══ Records provided ══

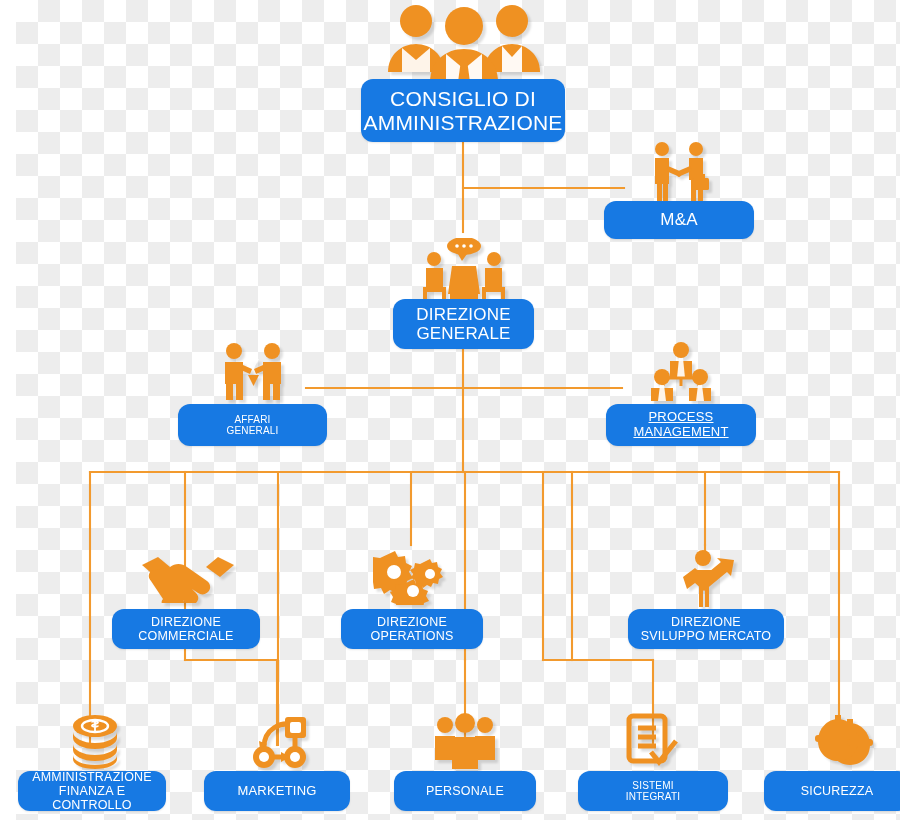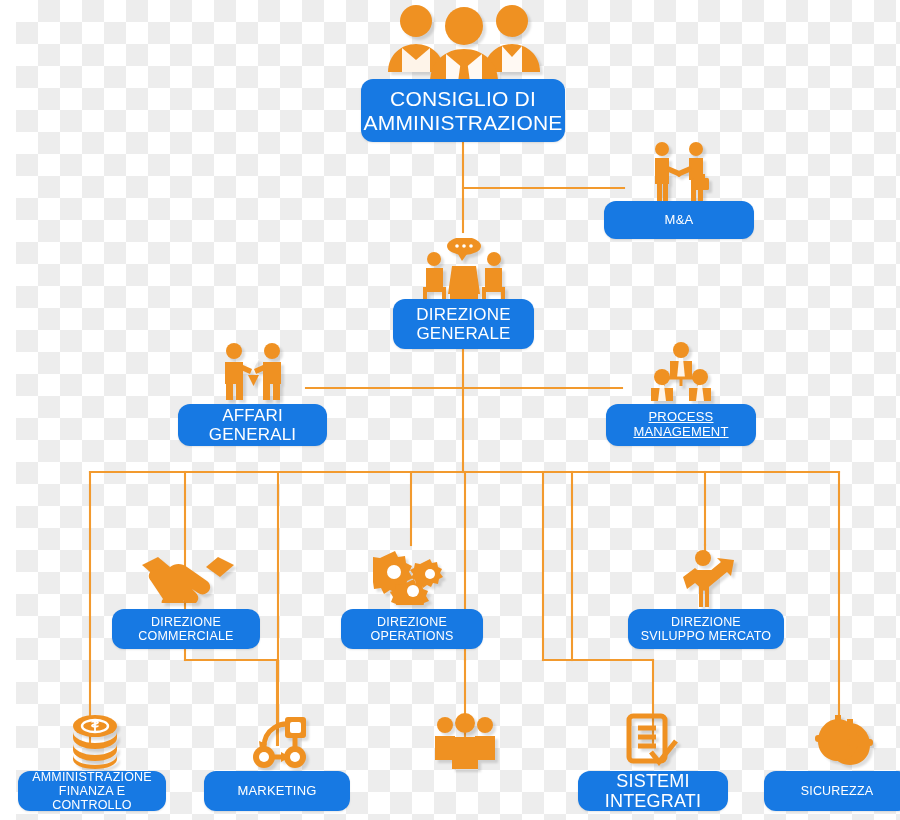--- a/index.html
+++ b/index.html
@@ -43,7 +43,7 @@
 
   
   #chip-cda   {left:345px;top:79px;width:204px;height:63px;font-size:21px;}
-  #chip-ma    {left:588px;top:201px;width:150px;height:38px;font-size:13px;}
+  #chip-ma    {left:588px;top:201px;width:150px;height:38px;font-size:17px;}
   #chip-dg    {left:377px;top:299px;width:141px;height:50px;font-size:17px;}
   #chip-ag    {left:162px;top:404px;width:149px;height:42px;font-size:17px;}
   #chip-pm    {left:590px;top:404px;width:150px;height:42px;font-size:13px;text-decoration:underline;}

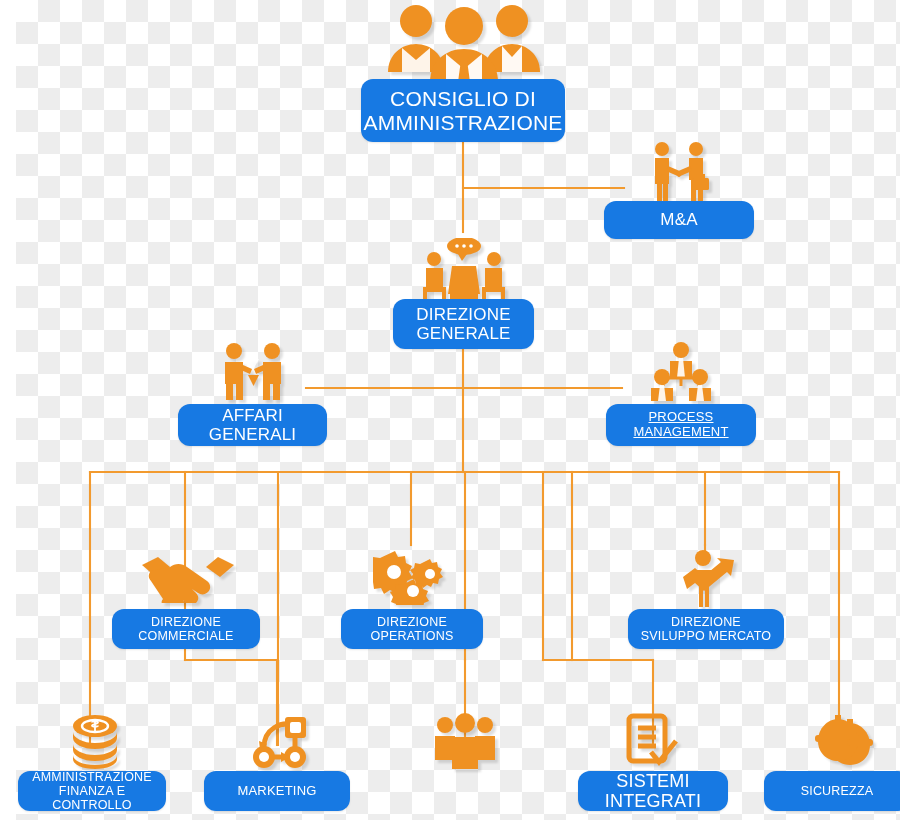--- a/index.html
+++ b/index.html
@@ -45,7 +45,7 @@
   #chip-cda   {left:345px;top:79px;width:204px;height:63px;font-size:21px;}
   #chip-ma    {left:588px;top:201px;width:150px;height:38px;font-size:17px;}
   #chip-dg    {left:377px;top:299px;width:141px;height:50px;font-size:17px;}
-  #chip-ag    {left:162px;top:404px;width:149px;height:42px;font-size:17px;}
+  #chip-ag    {left:162px;top:404px;width:149px;height:42px;font-size:10px;}
   #chip-pm    {left:590px;top:404px;width:150px;height:42px;font-size:13px;text-decoration:underline;}
   #chip-dcom  {left:96px;top:609px;width:148px;height:40px;font-size:12.5px;}
   #chip-dops  {left:325px;top:609px;width:142px;height:40px;font-size:12.5px;}

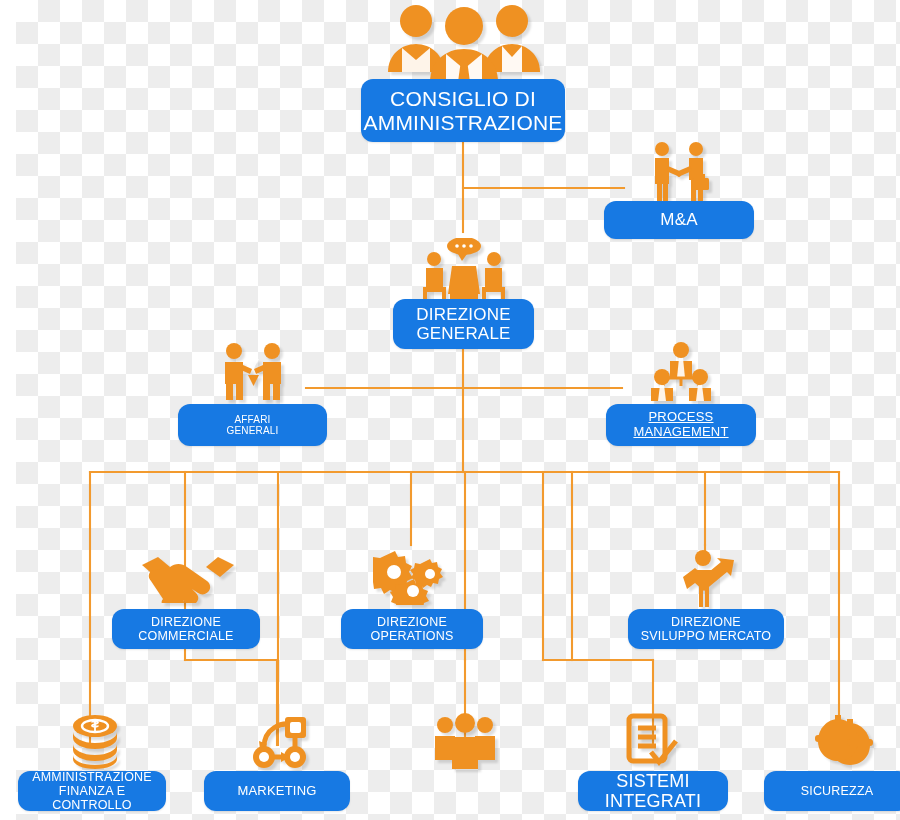--- a/index.html
+++ b/index.html
@@ -334,6 +334,9 @@
   <div class="chip" id="chip-mkt">
     <span>MARKETING</span>
   </div>
+  <div class="chip" id="chip-pers">
+    <span>PERSONALE</span>
+  </div>
   <div class="chip" id="chip-sint">
     <span>SISTEMI
 INTEGRATI</span>

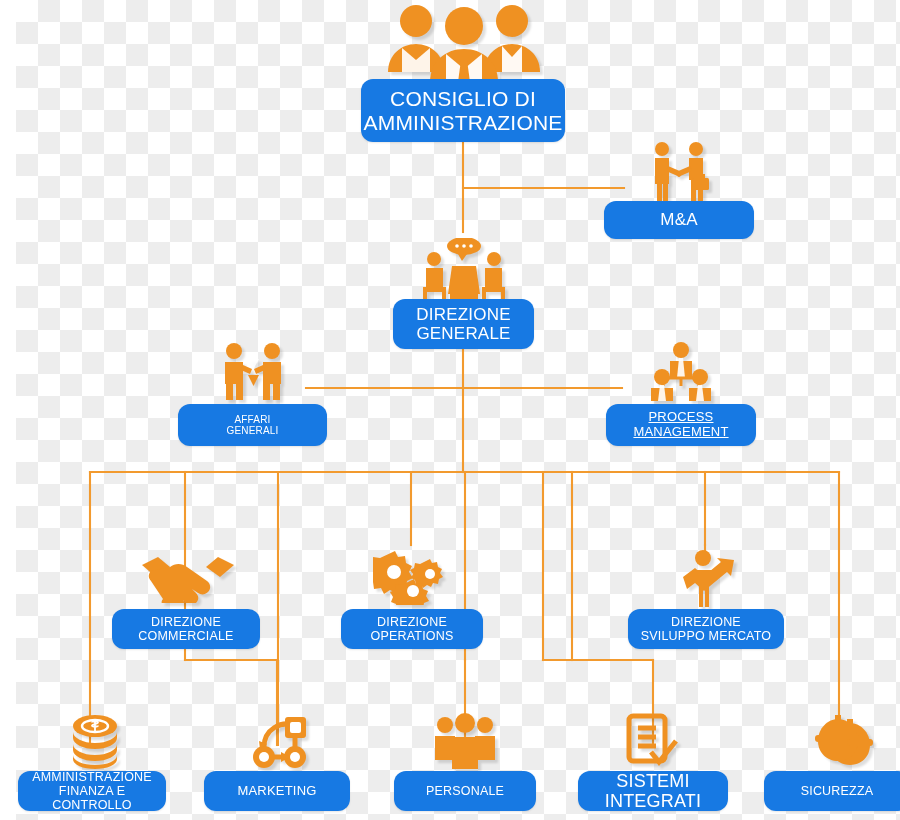--- a/index.html
+++ b/index.html
@@ -53,7 +53,7 @@
   #chip-afc   {left:2px;top:771px;width:148px;height:40px;font-size:12.5px;}
   #chip-mkt   {left:188px;top:771px;width:146px;height:40px;font-size:13px;}
   #chip-pers  {left:378px;top:771px;width:142px;height:40px;font-size:12.5px;}
-  #chip-sint  {left:562px;top:771px;width:150px;height:40px;font-size:18px;}
+  #chip-sint  {left:562px;top:771px;width:150px;height:40px;font-size:10px;}
   #chip-sic   {left:748px;top:771px;width:146px;height:40px;font-size:12.5px;align-items:center;}
 </style>
 </head>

═══

* Task item:
Reproduce the entries exactly. Do not carry over any picture.

* Output for this task:
--- a/index.html
+++ b/index.html
@@ -43,7 +43,7 @@
 
   
   #chip-cda   {left:345px;top:79px;width:204px;height:63px;font-size:21px;}
-  #chip-ma    {left:588px;top:201px;width:150px;height:38px;font-size:13px;}
+  #chip-ma    {left:588px;top:201px;width:150px;height:38px;font-size:17px;}
   #chip-dg    {left:377px;top:299px;width:141px;height:50px;font-size:17px;}
   #chip-ag    {left:162px;top:404px;width:149px;height:42px;font-size:17px;}
   #chip-pm    {left:590px;top:404px;width:150px;height:42px;font-size:13px;text-decoration:underline;}

--- a/index.html
+++ b/index.html
@@ -45,7 +45,7 @@
   #chip-cda   {left:345px;top:79px;width:204px;height:63px;font-size:21px;}
   #chip-ma    {left:588px;top:201px;width:150px;height:38px;font-size:17px;}
   #chip-dg    {left:377px;top:299px;width:141px;height:50px;font-size:17px;}
-  #chip-ag    {left:162px;top:404px;width:149px;height:42px;font-size:17px;}
+  #chip-ag    {left:162px;top:404px;width:149px;height:42px;font-size:10px;}
   #chip-pm    {left:590px;top:404px;width:150px;height:42px;font-size:13px;text-decoration:underline;}
   #chip-dcom  {left:96px;top:609px;width:148px;height:40px;font-size:12.5px;}
   #chip-dops  {left:325px;top:609px;width:142px;height:40px;font-size:12.5px;}

--- a/index.html
+++ b/index.html
@@ -334,6 +334,9 @@
   <div class="chip" id="chip-mkt">
     <span>MARKETING</span>
   </div>
+  <div class="chip" id="chip-pers">
+    <span>PERSONALE</span>
+  </div>
   <div class="chip" id="chip-sint">
     <span>SISTEMI
 INTEGRATI</span>

--- a/index.html
+++ b/index.html
@@ -53,7 +53,7 @@
   #chip-afc   {left:2px;top:771px;width:148px;height:40px;font-size:12.5px;}
   #chip-mkt   {left:188px;top:771px;width:146px;height:40px;font-size:13px;}
   #chip-pers  {left:378px;top:771px;width:142px;height:40px;font-size:12.5px;}
-  #chip-sint  {left:562px;top:771px;width:150px;height:40px;font-size:18px;}
+  #chip-sint  {left:562px;top:771px;width:150px;height:40px;font-size:10px;}
   #chip-sic   {left:748px;top:771px;width:146px;height:40px;font-size:12.5px;align-items:center;}
 </style>
 </head>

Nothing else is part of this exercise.